CHAPTER XI ~ BIRDALONE AND THE BLACK SQUIRE TALK TOGETHER IN THE HALL OF THE CASTLE.
Now within a few days was the body of Baudoin laid in earth in the chapel of the castle; and in the solemnest of fashions was the burial done. When it was over, the two knights and Sir Aymeris turned them heartily to dighting the war against the Red Hold, and less than a month thereafter was the hosting at the Castle of the Quest, and if the host were not very many (for it went not above sixteen hundreds of men all told), yet the men were of the choicest, both of knights and sergeants and archers. There then they held a mote without the castle, whereas Arthur the Black Squire was chosen for captain, and in three days they were to depart for the Red Hold.
Now this while Birdalone had seen but little of Arthur, who was ever busy about many matters, and never had she had any privy talk with him, though sore she longed for it; yet indeed it was more by her will than his that so it was.

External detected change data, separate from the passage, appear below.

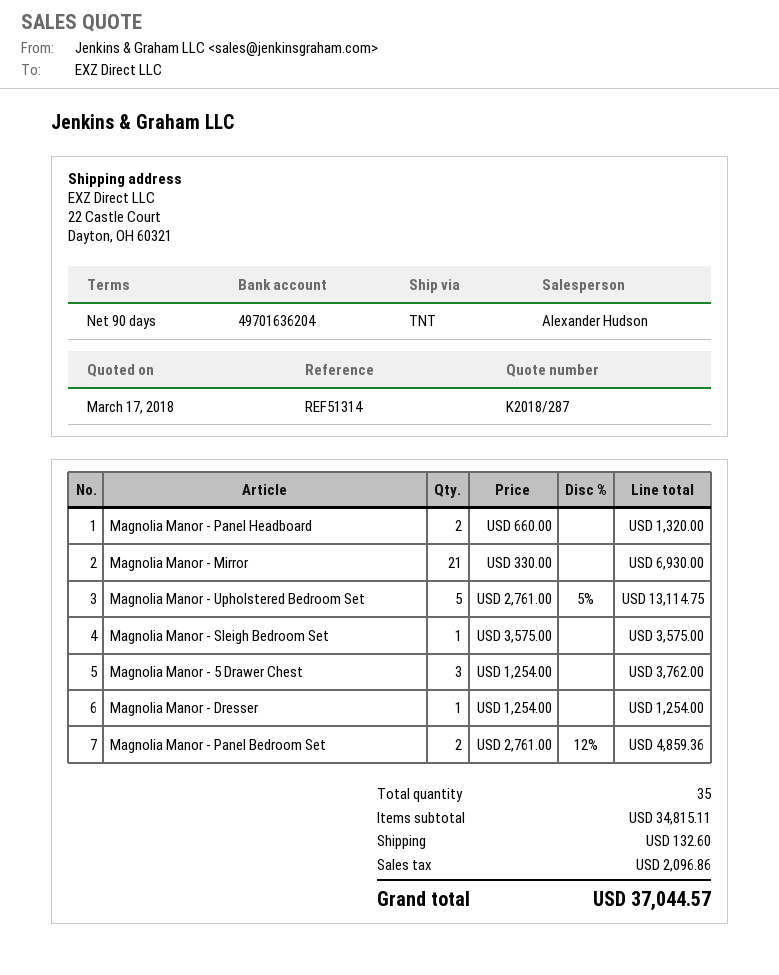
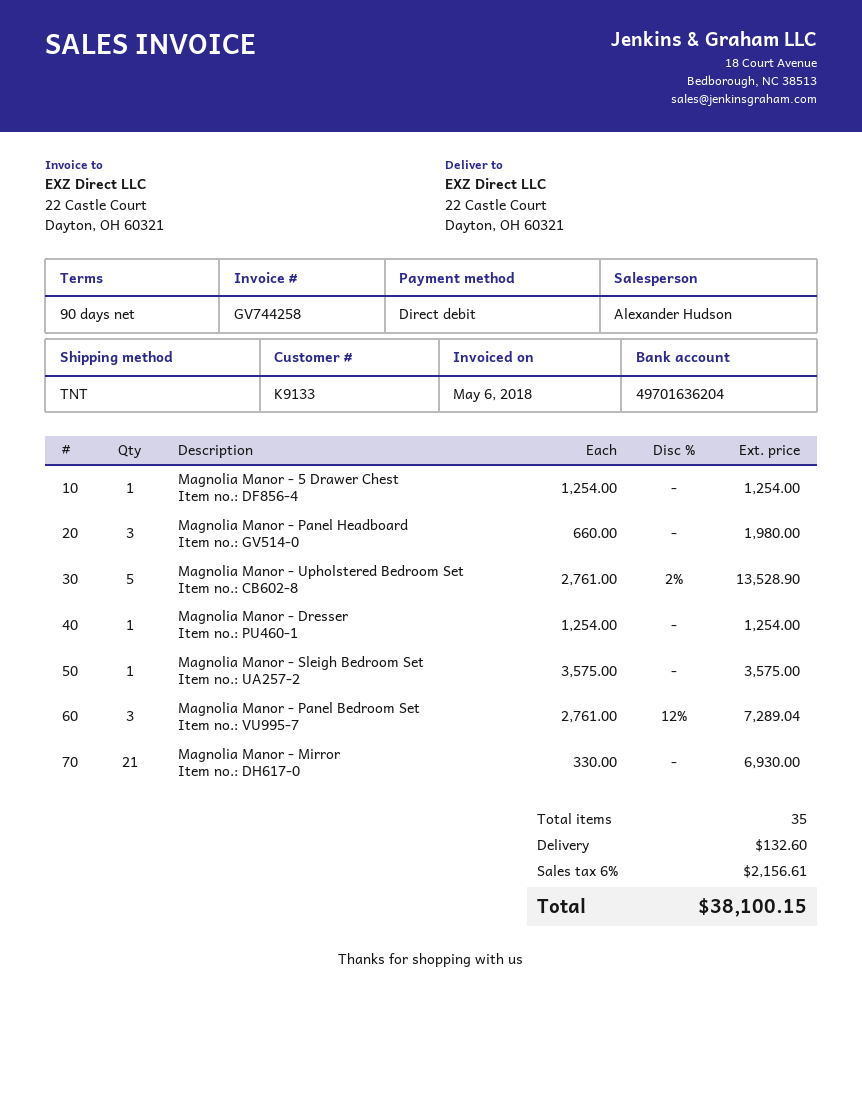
Magnolia Manor - Panel Headboard: 2 x 660.00 = 1320.00 -> 3 x 660.00 = 1980.00
Magnolia Manor - Upholstered Bedroom Set: 5 x 2761.00 - 5% = 13114.75 -> 5 x 2761.00 - 2% = 13528.90
Magnolia Manor - 5 Drawer Chest: 3 x 1254.00 = 3762.00 -> 1 x 1254.00 = 1254.00
Magnolia Manor - Panel Bedroom Set: 2 x 2761.00 - 12% = 4859.36 -> 3 x 2761.00 - 12% = 7289.04
tax: 2096.86 -> 2156.61
total: 37044.57 -> 38100.15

But when it was come to the very last day before the departure, she said that she must needs see him before he went, and he perchance never to come back again. So when men were quiet after dinner she went into the hall and found him there, pacing up and down the floor. For indeed she had sent a word to him by Leonard the priest that he should be there.
So she went up to him, and all simply she took him by the hand and led him into a shot-window and set him down by her; and he, all trembling for love and fear of her, might not forbear, but kissed her face and her mouth many times; and she grew as hot as fire, and somewhat she wept.
Then she spake after a while: Dear friend, I had it in my mind to say to thee many things that meseems were sage, but now neither will the thought of them come into my mind, nor the words into my mouth. And this is a short hour. And therewith she fell to kissing him, till he was well-nigh beside himself betwixt desire and joy and the grief of departure, and the hardness of the case.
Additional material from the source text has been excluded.